Religious Minorities under Attack in Pakistan

Pakistani Christians

On August 16, armed mobs of the Tehreek-i-Labbaik Pakistan (TLP), a Barelvi Islamist group, attacked dozens of churches in Punjab province's Jaranwala town over fake blasphemy allegations on two local Christian residents. Several videos on social media websites showed hundreds of people armed with batons and sticks attacking the Salvation Army Church and the Saint Paul Catholic Church, setting them ablaze, while another mob attacked private homes, torching them, and injuring over 300 people from the Christian community.

Ironically, local police also filed a report against the two Christian residents under the infamous blasphemy laws and immediately transferred the assistant commissioner of Jaranwala because he was a Christian and the Islamist mob after burning churches and dozens of homes demanded his transfer from the government. This is yet another brazen incident of a religious minority targeting in Pakistan.

Notably, the Jaranwala incident has taken a few days after the previous Pakistan Democratic Movement (PDM) government passed the Criminal Laws (Amendment) Act, 2023 in the parliament, which would set a maximum penalty of life in prison for blasphemy related offenses with a minimum sentence of 10 years in prison.[5] Previously, blasphemy violations were only punishable by up to three years in prison, a fine, or both. The new legislation has further emboldened the Islamist organizations like the TLP or Lashkar-e-Jhangvi (LeJ) in Pakistan to put false accusations on religious minorities for their personal interests.

The brazen misuse of the blasphemy laws has become a regular affair in Pakistan with the tacit support from local political parties for electoral reasons. From 1987 through the beginning of 2021, more than 1,800 people were charged with blasphemy under Pakistan's various anti-blasphemy laws. Center for Social Justice, an independent group advocating for the rights of minorities, has compiled data on blasphemy cases in Pakistan, which shows more than 2,000 people have been accused of blasphemy since 1987, and at least 88 people have been killed on these allegations.

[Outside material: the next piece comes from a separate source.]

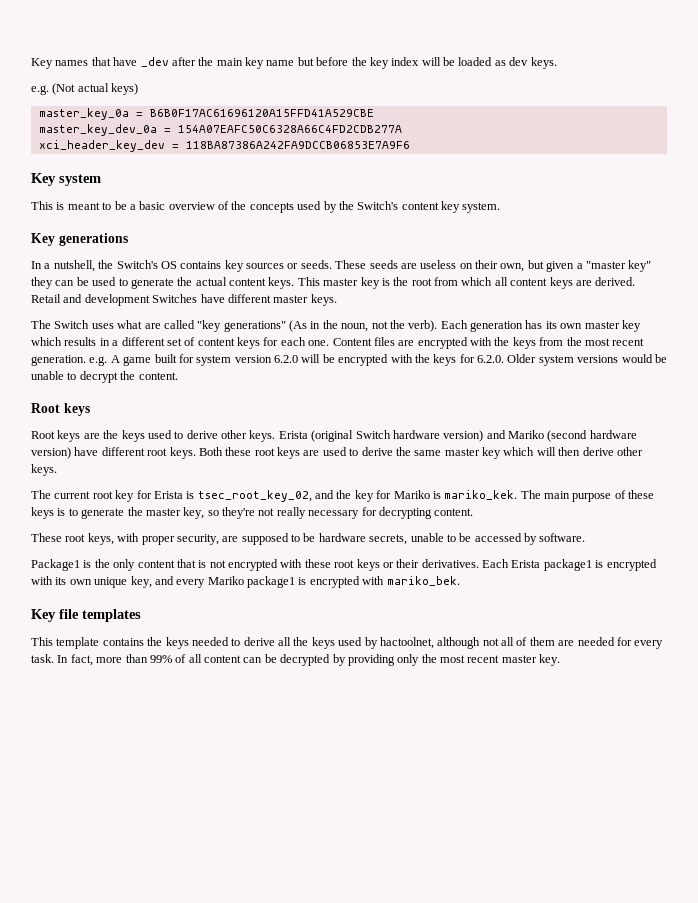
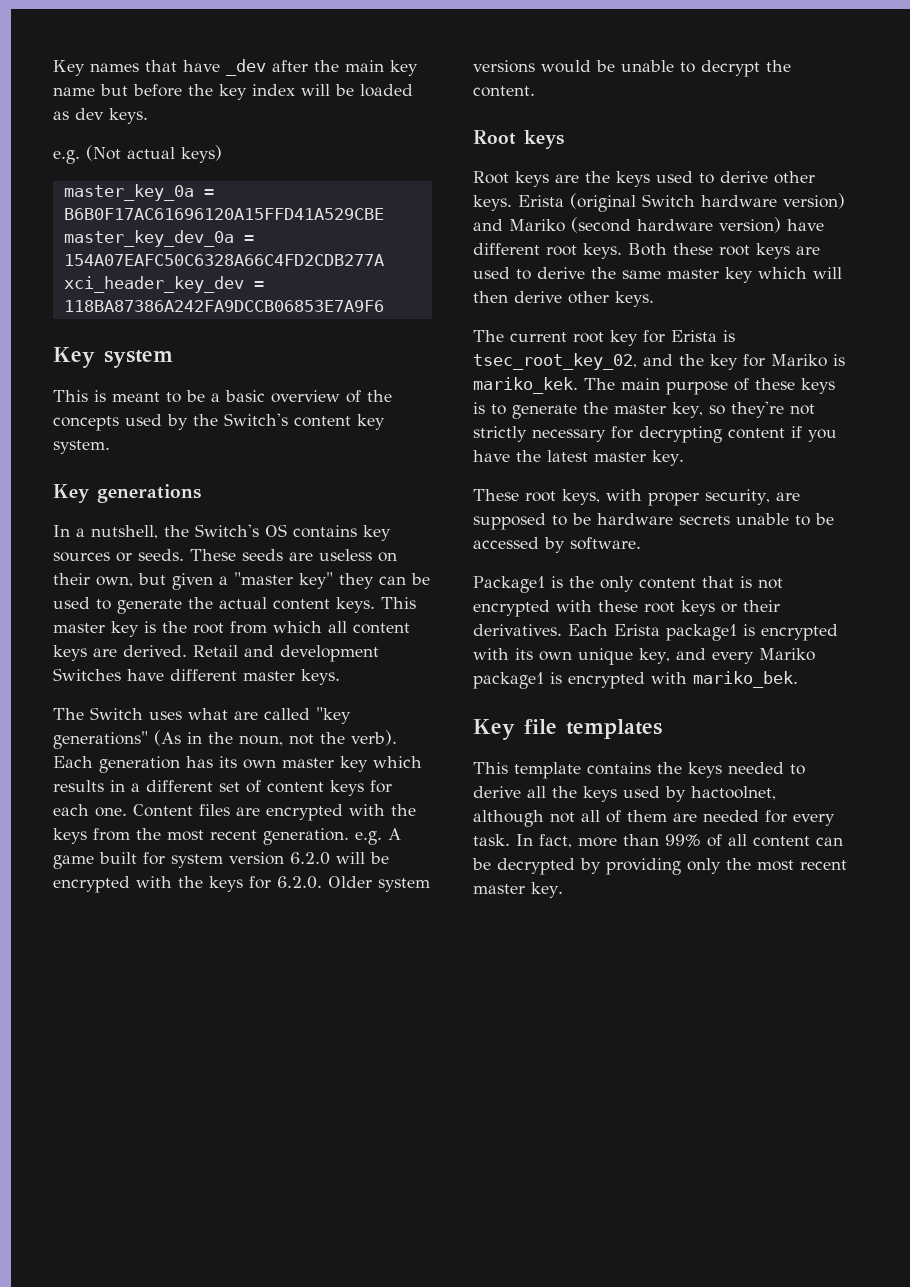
[276,507,306,519] really -> [473,426,527,442] strictly
[434,508,474,516] content. -> [728,426,837,442] [473,450,684,466] content if you have the latest master key.
[369,534,408,545] secrets, -> [679,515,730,525] secrets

As per recent amendments, the anti-blasphemy law would apply to any person who directly or indirectly "defiles the sacred name" of any wife, family member, or companion of Prophet Muhammad through "written word, spoken word, visible representation, imputation, innuendo, or insinuation.” Fearing further marginalisation, the local Shia groups in Pakistan issued an "ultimatum to the government," declaring they will march towards Islamabad and stage a massive sit-in protest on the first day of the Islamic month of Rabi al-Awwal (September 16) unless the controversial blasphemy laws were rescinded.

[9] In recent years, Pakistan has seen an unprecedented rise in attacks and arrests of its Shia population, who make up between 15 percent and 20 percent of the Sunni-majority country. The recent burning of churches and Christian homes in Jaranwala was due to impunity for militant Islamist mobs in Pakistan. In one of the worst attacks on Christians, a mob in 2009 burned an estimated 60 homes and killed six Christians in the district of Gojra in Punjab, after accusing them of insulting Islam. Whereas Asia Bibi was convicted on fake blasphemy charges in 2010, but her conviction was overturned by the Supreme Court of Pakistan in 2018. During the Jaranwala incident, a senior Christian leader in Pakistan, Bishop Azad Marshall, appealed for help on social media and said he was "deeply pained and distressed."

Furthermore, he claimed on X, formerly Twitter, that "A church building is being burned as I type this message. Bibles have been desecrated and Christians have been tortured and harassed having been falsely accused of violating the Holy Quran. We cry out for justice and action from law enforcement and those who dispense justice and the safety
of all citizens to intervene immediately and assure us that our lives are valuable in our own homeland that has just celebrated independence and freedom.”
Mohsin Dawar, a Pashtun leader, also expressed concerns over the incident and said on X: "The violence unleashed against Christians and the deplorable attacks on their Churches in Jaranwala are very shameful. The state has failed to protect religious minorities.

Promoting extremism and allowing extremists to spread hate results in such attacks.” On the other hand, human rights organizations like the Amnesty International and Human Rights Commission of Pakistan condemned targeting of Christians and claimed that “the frequency and scale of such attacks —which are systematic, violent, and often uncontainable— appear to have increased in recent years. Not only has the state failed to protect its religious minorities, but it has also allowed the far right to permeate and fester within society and politics.”

Additionally, there were reactions from the foreign governments on the incident. The United States has urged Pakistan to investigate mob attacks against Christians in Punjab. The statement said, "We are deeply concerned that churches and homes were targeted in response to reported Qur'an desecration in Pakistan." In conclusion, the increasing blasphemy cases will deepen fear among religious minorities like Hindu, Christian , Shias, etc, in Pakistan, who are facing systemic violence.